Physiosonics, Inc. used transcranial Doppler ultrasound to measure ICP indirectly by assessing the elasticity of the biological material in a defined part of the brain. However, the elasticity in the brain is highly dependent on many other variable individual factors apart from ICP, including arterial blood pressure, state of cerebral blood flow auto-regulation, and the level of edema. Therefore, this approach would require calibration and expert positioning.

== Skull bones ==
Methods from this group attempt to derive ICP from mechanical properties of the skull bones rather than of the intracranial content. The underlying assumption is similar to that of the ultrasound time of the flight techniques: that the skull is not completely rigid so that changes in ICP result in a small but measurable skull expansion which creates additional stress within the skull bones and modifies their mechanical properties. The transfer function is derived by applying a wide-band, low frequency (<100 Hz) mechanical excitation at one location on the skull (via a piezo-transducer or an impact hammer) and comparing its spectrum to that of a signal received at another location on the upper half of skull. It is proposed that the measurement to be self-calibrated by obtaining the frequency response spectrum from a point on the base of the skull of the same subject, which is assumed not to be affected by ICP, or alternatively, pre-calibrated on subjects with normal ICP.

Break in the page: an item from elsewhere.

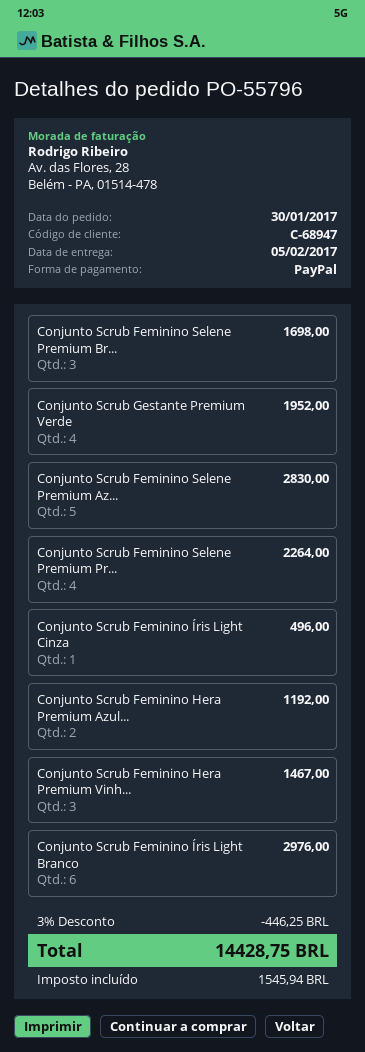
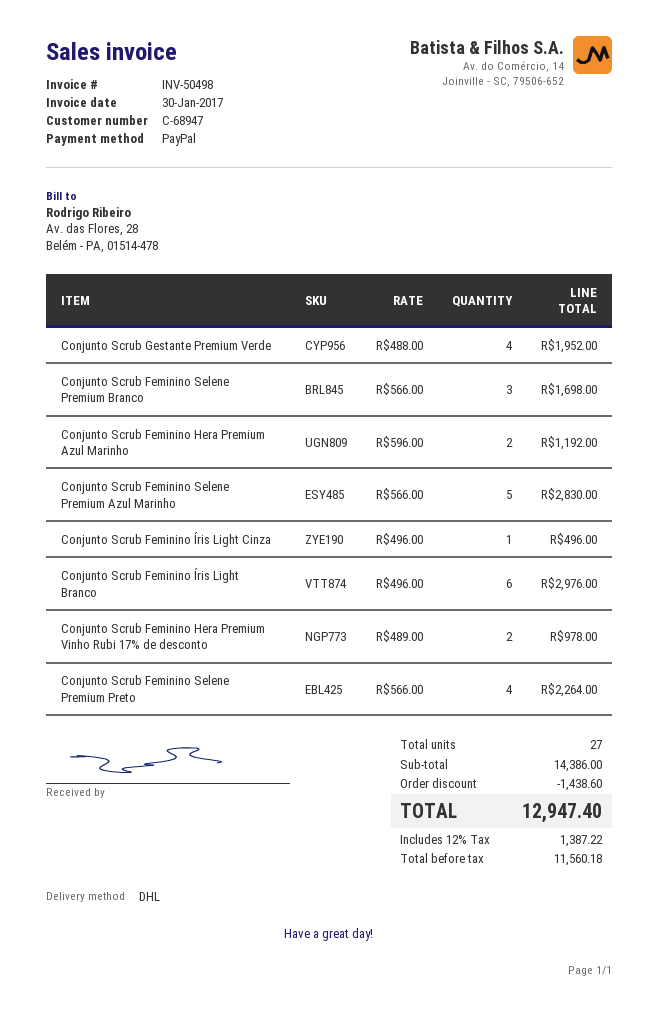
Conjunto Scrub Feminino Hera Premium Vinh...: 3 for 1467.00 -> 2 for 978.00
discount: 446.25 -> 1438.60
tax: 1545.94 -> 1387.22
total: 14428.75 -> 12947.40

Other methods from this group vary this basic approach of Mick in different ways. In Sinha's method resonant frequency of the skull bones is determined first, then a sinusoidal excitation at the resonant frequency is delivered through a piezo-transducer, and ICP is calculated directly from the phase difference between the excitatory signal and response detected with a second transducer. Yost and Cantrell divided the process into two steps. In the first step, changes in the circumference of the cranium are calculated from the phase difference between a sinusoidal excitatory signal, delivered with a piezo-transducer, and the response that is received at a distance with another piezotransducer. In the second step, changes in ICP are calculated as a product of the changes in the cranium circumference and the elasticity constant of the skull that has been determined earlier by causing known changes in ICP while measuring the cranium circumference.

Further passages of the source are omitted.